Junto a la pequeña plaza..., una de las paredes que pertenece a la casa,
ahí está, ésta es la casa ¡tantos años, gran vacío, casa deshabitada!
Aquí, en tiempos de nuestra infancia, en tiempos en que veíamos salir por el patio de la entrada lateral a aquella mujer bajita, con un pañuelo que le cubría la cabeza, que llevaba un delantal oscuro; que nos daba miedo aquella estampa de baja estatura, femenina estampa.
Su caminar de señora encorvada, de cojera discreta, vestida la señora con el aquel negro definitivo, concentrado, de por vida igual atuendo a ceniza símil, así jornada a jornada, semana tras semana, oscura cojera más blanco capilar.

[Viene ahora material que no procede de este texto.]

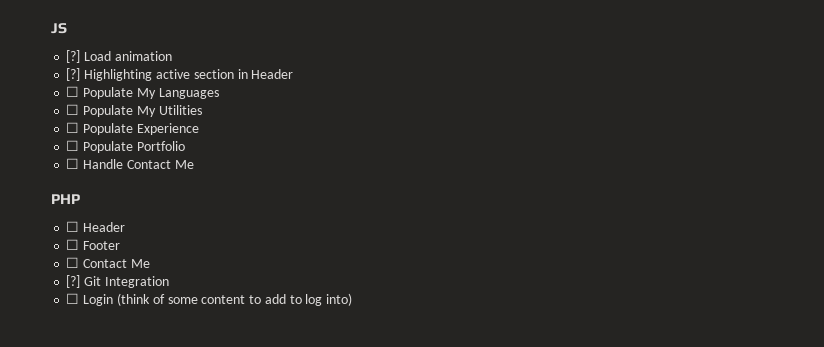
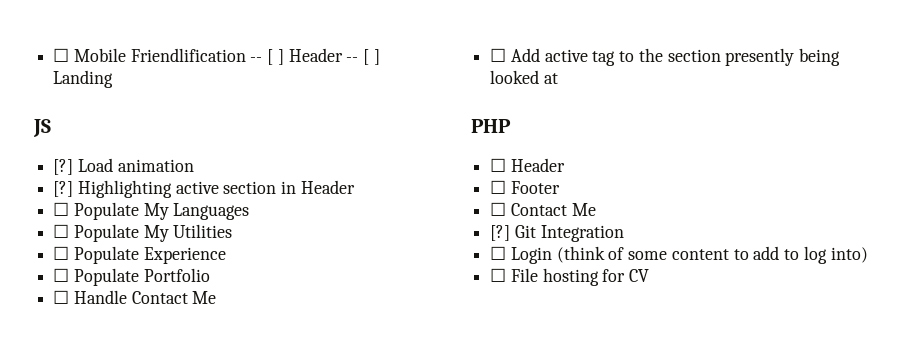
+ ☐ Mobile Friendlification -- [ ] Header -- [ ] Landing
+ ☐ Add active tag to the section presently being looked at
+ ☐ File hosting for CV

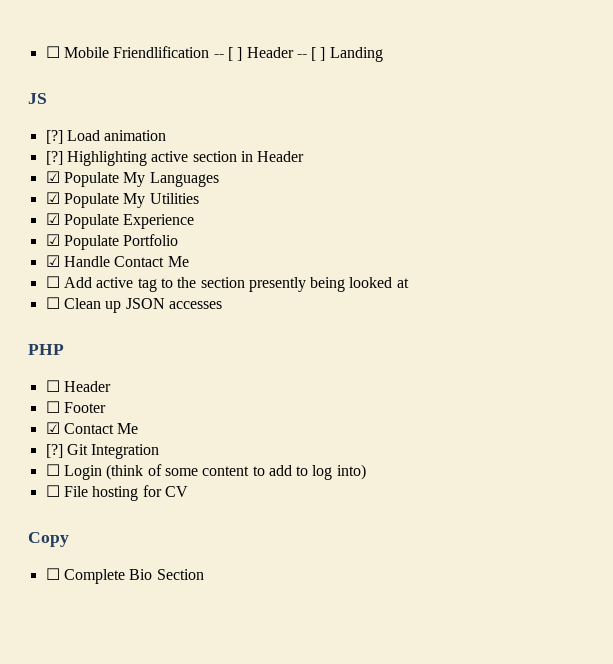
- ☐ Populate My Languages
+ ☑ Populate My Languages
- ☐ Populate My Utilities
+ ☑ Populate My Utilities
- ☐ Populate Experience
+ ☑ Populate Experience
- ☐ Populate Portfolio
+ ☑ Populate Portfolio
- ☐ Handle Contact Me
+ ☑ Handle Contact Me
+ ☐ Clean up JSON accesses
- ☐ Contact Me
+ ☑ Contact Me
+ Copy
+ ☐ Complete Bio Section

Bajo el brazo llevaba un saco áspero marrón, de suave color piel de patata, color arenoso; no sabíamos para qué sería, qué tramaría aquella anciana.
Se alejaba por un sendero cartografiado a la salida del pueblo, por ese camino estrecho camino de herradura caminaba lenta, cautelosa, como al acecho de algo, qué tramando estaría, pues miraba por los márgenes matorrales, como que buscaba algo... ¿pero qué?
Ahora, hoy, aquí, en este lugar, ¡éste!, en el que los años los tiempos han transcurrido, hete aquí la casa, aquí enfrente, aquí la vemos, aquí solitaria.
Por dentro debe de estar fría, ¡parece cadáver de muñeco abandonado!, pura desolación.
Qué fría debe estar.
Vacío silencioso entre paredes polvo, falto de escoba trapo.
Silencio que ensordece.
Silencio que también e incluso estremece aniquila.
Qué tanto tiempo sin barrer el piso.
Muebles a buen seguro cubiertos todo este tiempo, desde que...
Pues mira, en verano, cada verano, mira ¿las ves?, vienen las abejas, sí, pero las de la madera, entran, salen de entre la rendija de las dos vigas en horizontal, empotradas en la pared a modo de antiguo marco, como de sostén, para marco de ventana un sostén.
¡Mira!, insectos abeja, oyes vibran, cómo revolotean alrededor de la ventana que da junto a la pequeña plaza.
La casa, aquí resiste aún.
Pese a estar con gran vacío en sus adentros ni mu.
Ahí está.
Está vacía.
Llena de soledad, sin habitación de ser humano alguno que aquí venga se atreva.